On a typical day in years past, Luis Valentan was out chasing trucks by 5 a.m., jostling with other desperate men trying to land a job outside a Home Depot.
“Hey, take me! I work for a good price!” Valentan would plead amid an anxious chorus of foreign accents.
The immigrant from Mexico City was 25 when he became a day laborer, and immediately he began hearing co-workers talk about struggling to support a family, pay off debts and pull together enough money to cover medical bills and rising rents. Tales of wage theft, discrimination and verbal abuse circulated among his compañeros, especially those who lacked legal work documents.
Valentan knew that somehow he had to help immigrants like himself. But how?
Two decades later, Valentan utilizes a curious pair of props to realize his goals as an immigrant labor activist: a microphone and a wrestler’s mask.

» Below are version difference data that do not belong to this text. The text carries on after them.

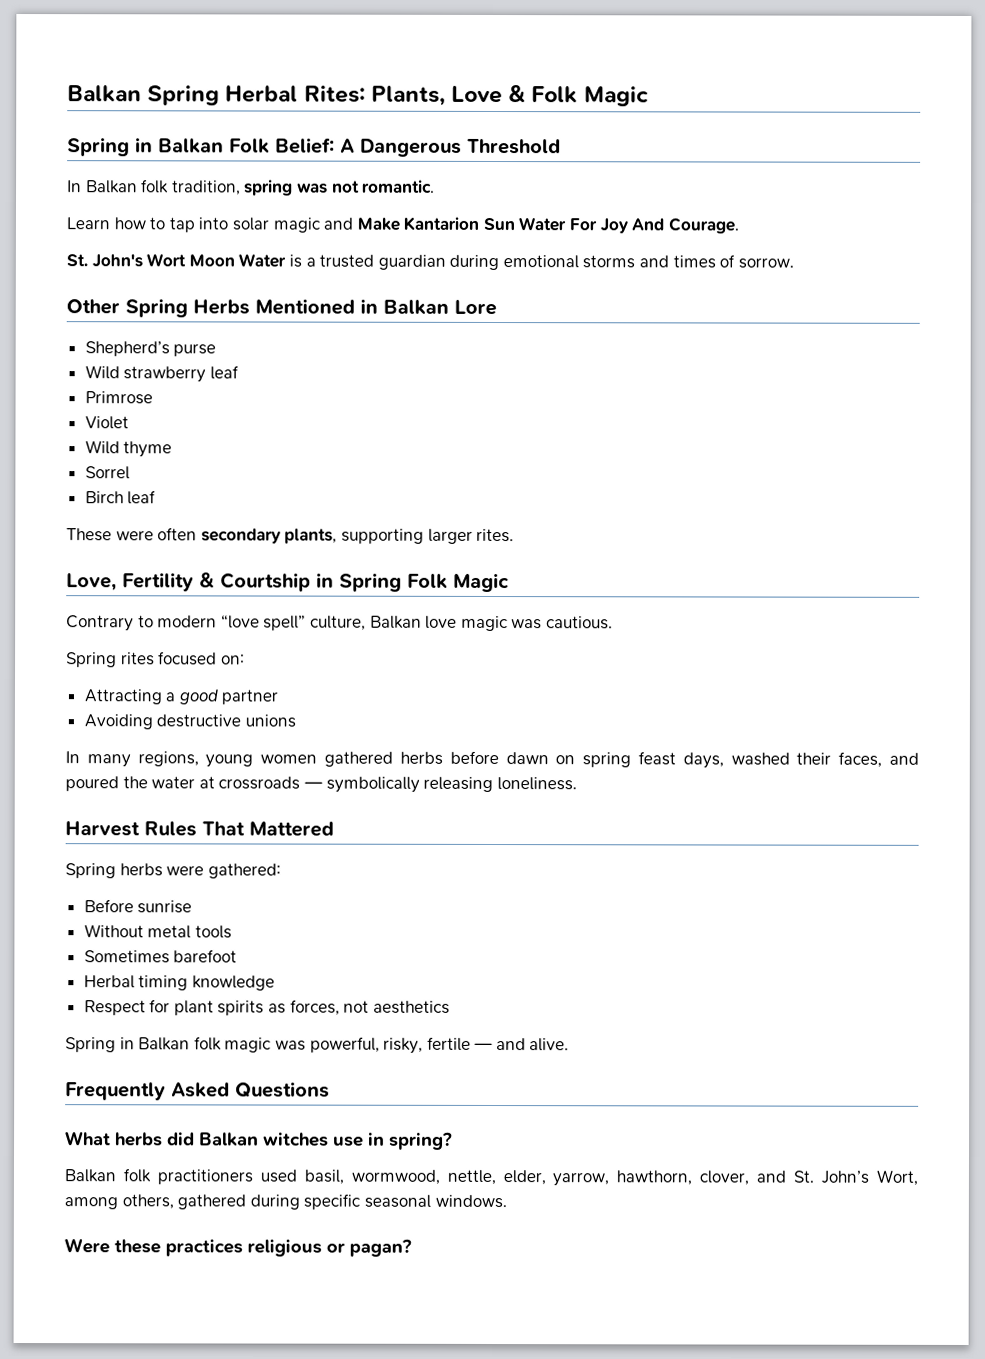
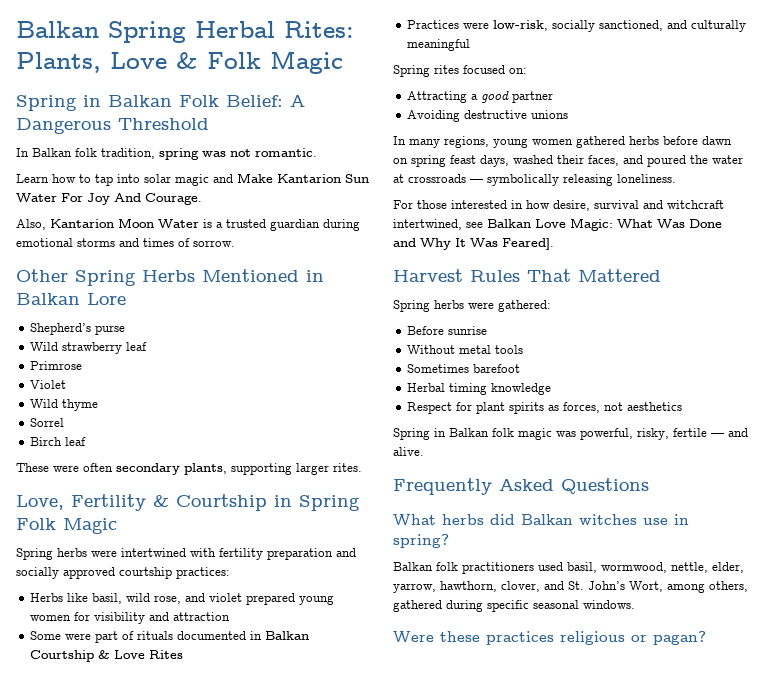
- St. John's Wort Moon Water is a trusted guardian during emotional storms and times of sorrow.
+ Also, Kantarion Moon Water is a trusted guardian during emotional storms and times of sorrow.
- Contrary to modern “love spell” culture, Balkan love magic was cautious.
+ Spring herbs were intertwined with fertility preparation and socially approved courtship practices:
+ Herbs like basil, wild rose, and violet prepared young women for visibility and attraction
+ Some were part of rituals documented in Balkan Courtship & Love Rites
+ Practices were low-risk, socially sanctioned, and culturally meaningful
+ For those interested in how desire, survival and witchcraft intertwined, see Balkan Love Magic: What Was Done and Why It Was Feared].

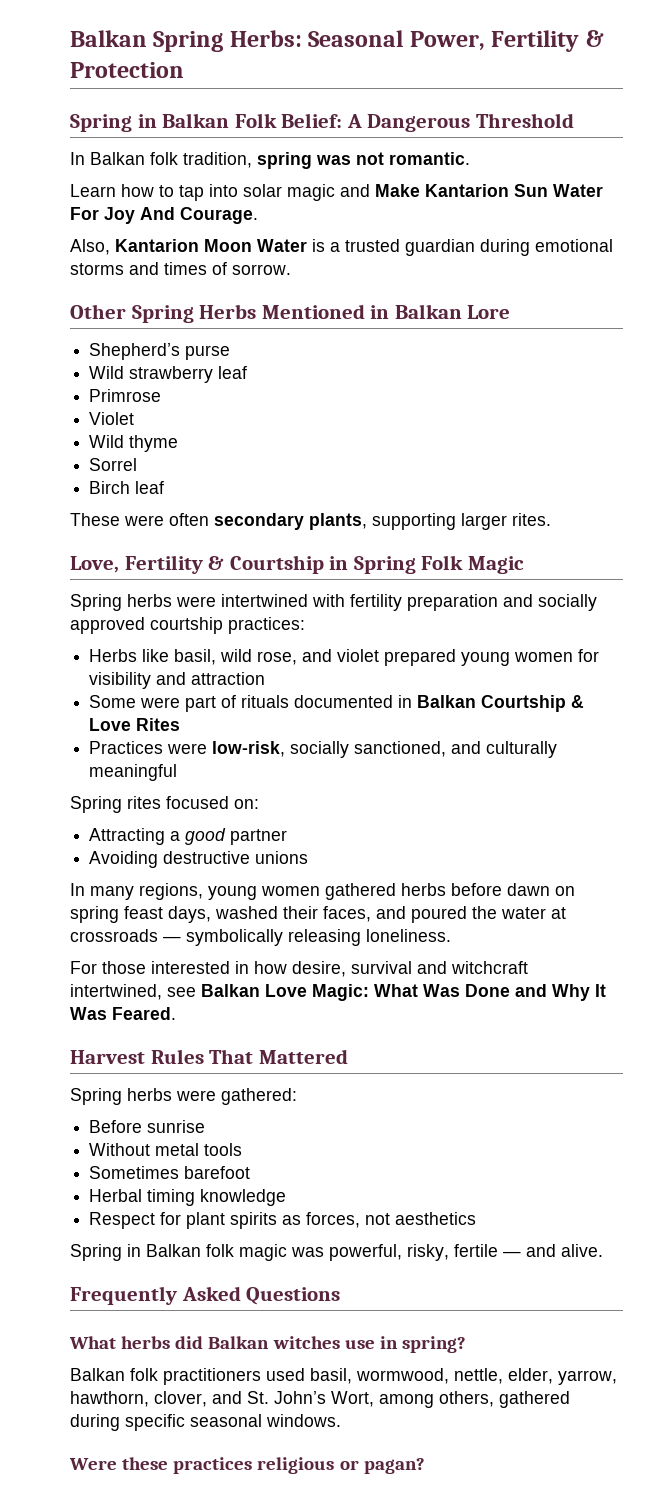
- Balkan Spring Herbal Rites: Plants, Love & Folk Magic
+ Balkan Spring Herbs: Seasonal Power, Fertility & Protection
- For those interested in how desire, survival and witchcraft intertwined, see Balkan Love Magic: What Was Done and Why It Was Feared].
+ For those interested in how desire, survival and witchcraft intertwined, see Balkan Love Magic: What Was Done and Why It Was Feared.

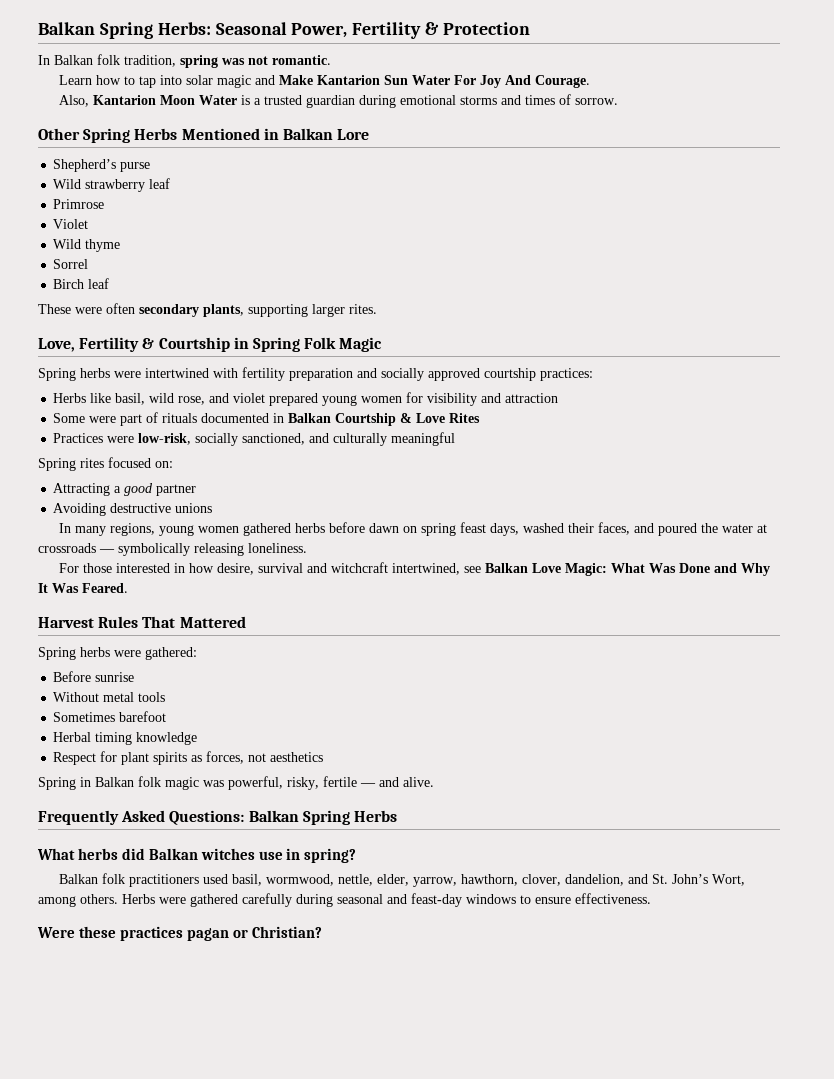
- Spring in Balkan Folk Belief: A Dangerous Threshold
- Frequently Asked Questions
+ Frequently Asked Questions: Balkan Spring Herbs
- Balkan folk practitioners used basil, wormwood, nettle, elder, yarrow, hawthorn, clover, and St. John’s Wort, among others, gathered during specific seasonal windows.
+ Balkan folk practitioners used basil, wormwood, nettle, elder, yarrow, hawthorn, clover, dandelion, and St. John’s Wort, among others. Herbs were gathered carefully during seasonal and feast-day windows to ensure effectiveness.
- Were these practices religious or pagan?
+ Were these practices pagan or Christian?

Every Friday morning at 11, he enters a radio booth at the Pasadena Community Job Center, turns on his transmission equipment, adjusts his microphone and fires up his two-hour radio show, “Voces Jornaleras,” Spanish for “Worker Voices,” or “Journeymen Voices.” His show is a cornerstone of the lineup at Radio Jornalera, an internet-based streaming platform that is a project of the National Day Laborer Organizing Network.
Wearing jeans, a red plaid shirt and a baseball cap with a Mexican flag logo one recent day, Valentan, 50, leaned into the mike as he welcomed listeners as if they were old friends. His arms and face were...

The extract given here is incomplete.